Where does the string "World" appear? Copy every line of the entries below that holds it.
======== RECORDS SHOWN
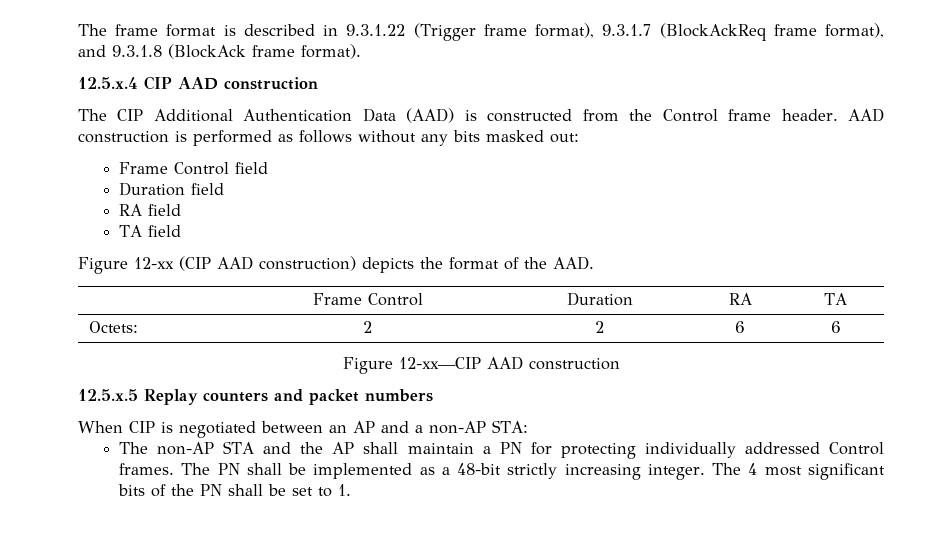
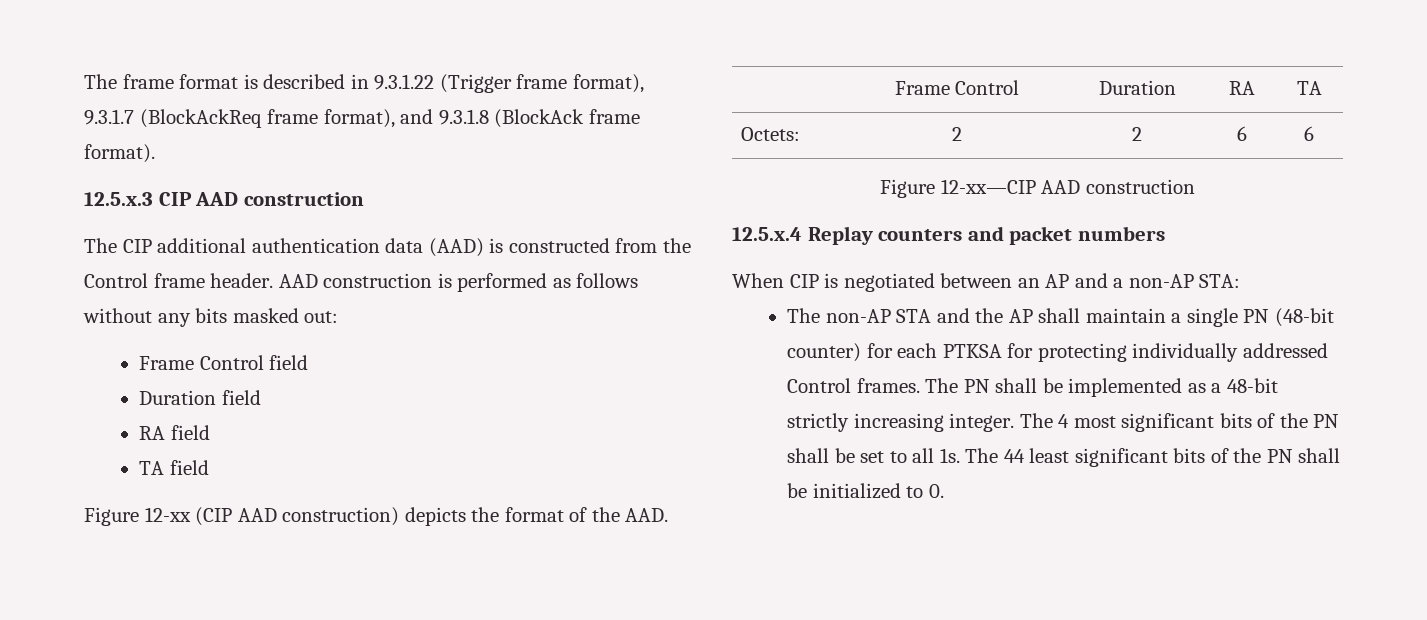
- 12.5.x.4 CIP AAD construction
+ 12.5.x.3 CIP AAD construction
- The CIP Additional Authentication Data (AAD) is constructed from the Control frame header.
+ The CIP additional authentication data (AAD) is constructed from the Control frame header.
- 12.5.x.5 Replay counters and packet numbers
+ 12.5.x.4 Replay counters and packet numbers
- The non-AP STA and the AP shall maintain a PN for protecting individually addressed Control frames.
+ The non-AP STA and the AP shall maintain a single PN (48-bit counter) for each PTKSA for protecting individually addressed Control frames.
- The 4 most significant bits of the PN shall be set to 1.
+ The 4 most significant bits of the PN shall be set to all 1s. The 44 least significant bits of the PN shall be initialized to 0.

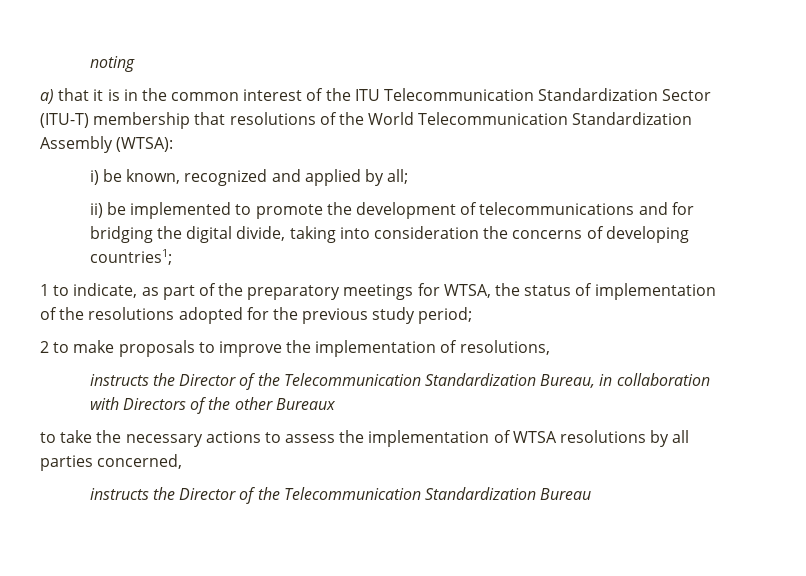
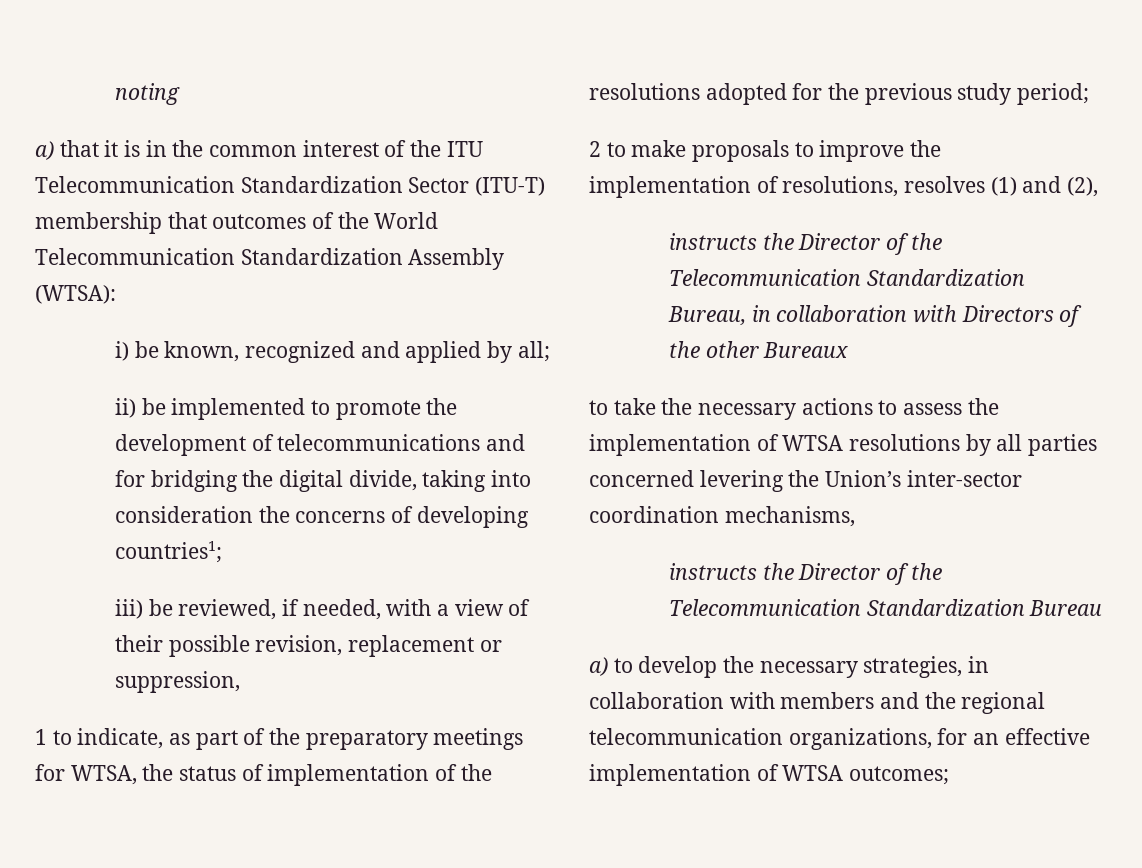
- a) that it is in the common interest of the ITU Telecommunication Standardization Sector (ITU-T) membership that resolutions of the World Telecommunication Standardization Assembly (WTSA):
+ a) that it is in the common interest of the ITU Telecommunication Standardization Sector (ITU-T) membership that outcomes of the World Telecommunication Standardization Assembly (WTSA):
+ iii) be reviewed, if needed, with a view of their possible revision, replacement or suppression,
- 2 to make proposals to improve the implementation of resolutions,
+ 2 to make proposals to improve the implementation of resolutions, resolves (1) and (2),
- to take the necessary actions to assess the implementation of WTSA resolutions by all parties concerned,
+ to take the necessary actions to assess the implementation of WTSA resolutions by all parties concerned levering the Union’s inter-sector coordination mechanisms,
+ a) to develop the necessary strategies, in collaboration with members and the regional telecommunication organizations, for an effective implementation of WTSA outcomes;

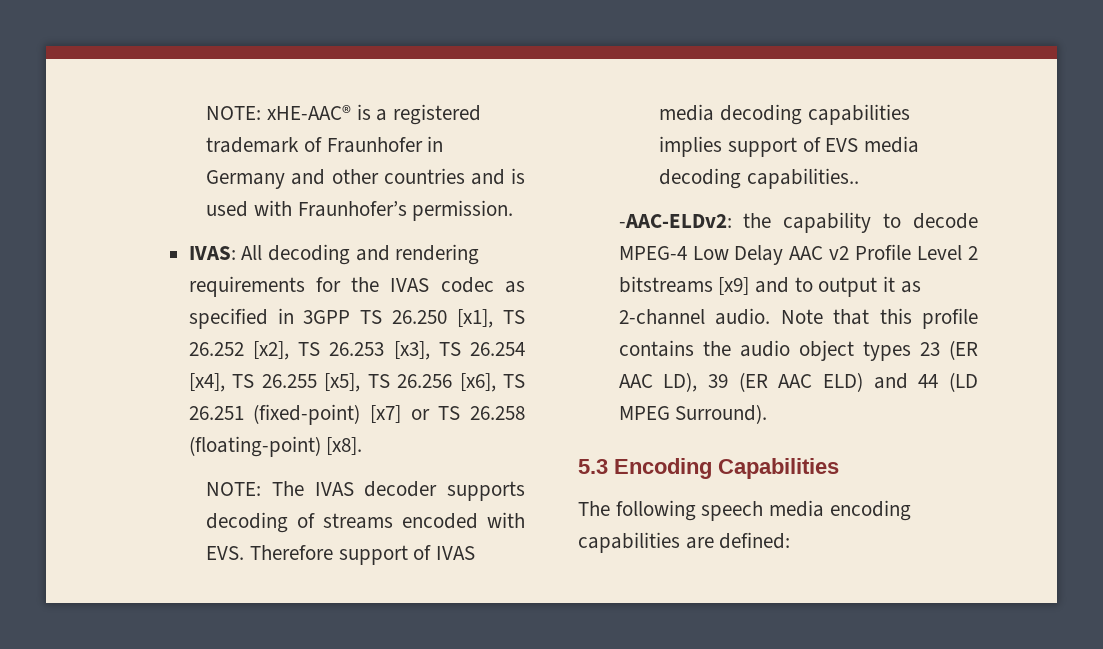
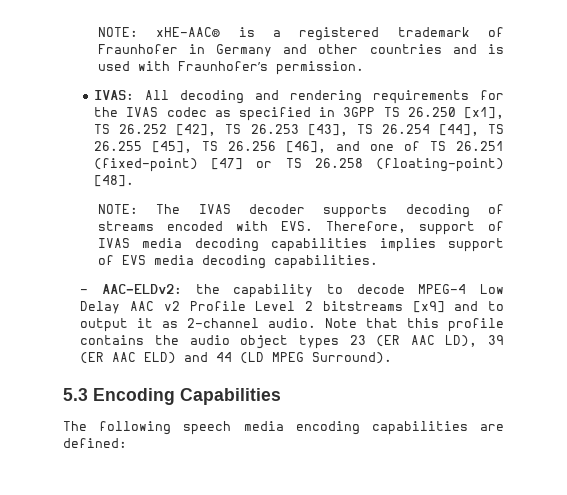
- IVAS: All decoding and rendering requirements for the IVAS codec as specified in 3GPP TS 26.250 [x1], TS 26.252 [x2], TS 26.253 [x3], TS 26.254 [x4], TS 26.255 [x5], TS 26.256 [x6], TS 26.251 (fixed-point) [x7] or TS 26.258 (floating-point) [x8].
+ IVAS: All decoding and rendering requirements for the IVAS codec as specified in 3GPP TS 26.250 [x1], TS 26.252 [42], TS 26.253 [43], TS 26.254 [44], TS 26.255 [45], TS 26.256 [46], and one of TS 26.251 (fixed-point) [47] or TS 26.258 (floating-point) [48].
- NOTE: The IVAS decoder supports decoding of streams encoded with EVS. Therefore support of IVAS media decoding capabilities implies support of EVS media decoding capabilities..
- -AAC-ELDv2: the capability to decode MPEG-4 Low Delay AAC v2 Profile Level 2 bitstreams [x9] and to output it as 2-channel audio.
+ NOTE: The IVAS decoder supports decoding of streams encoded with EVS. Therefore, support of IVAS media decoding capabilities implies support of EVS media decoding capabilities.
+ - AAC-ELDv2: the capability to decode MPEG-4 Low Delay AAC v2 Profile Level 2 bitstreams [x9] and to output it as 2-channel audio.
================
## [WRITTEN SOLUTION]
- a) that it is in the common interest of the ITU Telecommunication Standardization Sector (ITU-T) membership that resolutions of the World Telecommunication Standardization Assembly (WTSA):
+ a) that it is in the common interest of the ITU Telecommunication Standardization Sector (ITU-T) membership that outcomes of the World Telecommunication Standardization Assembly (WTSA):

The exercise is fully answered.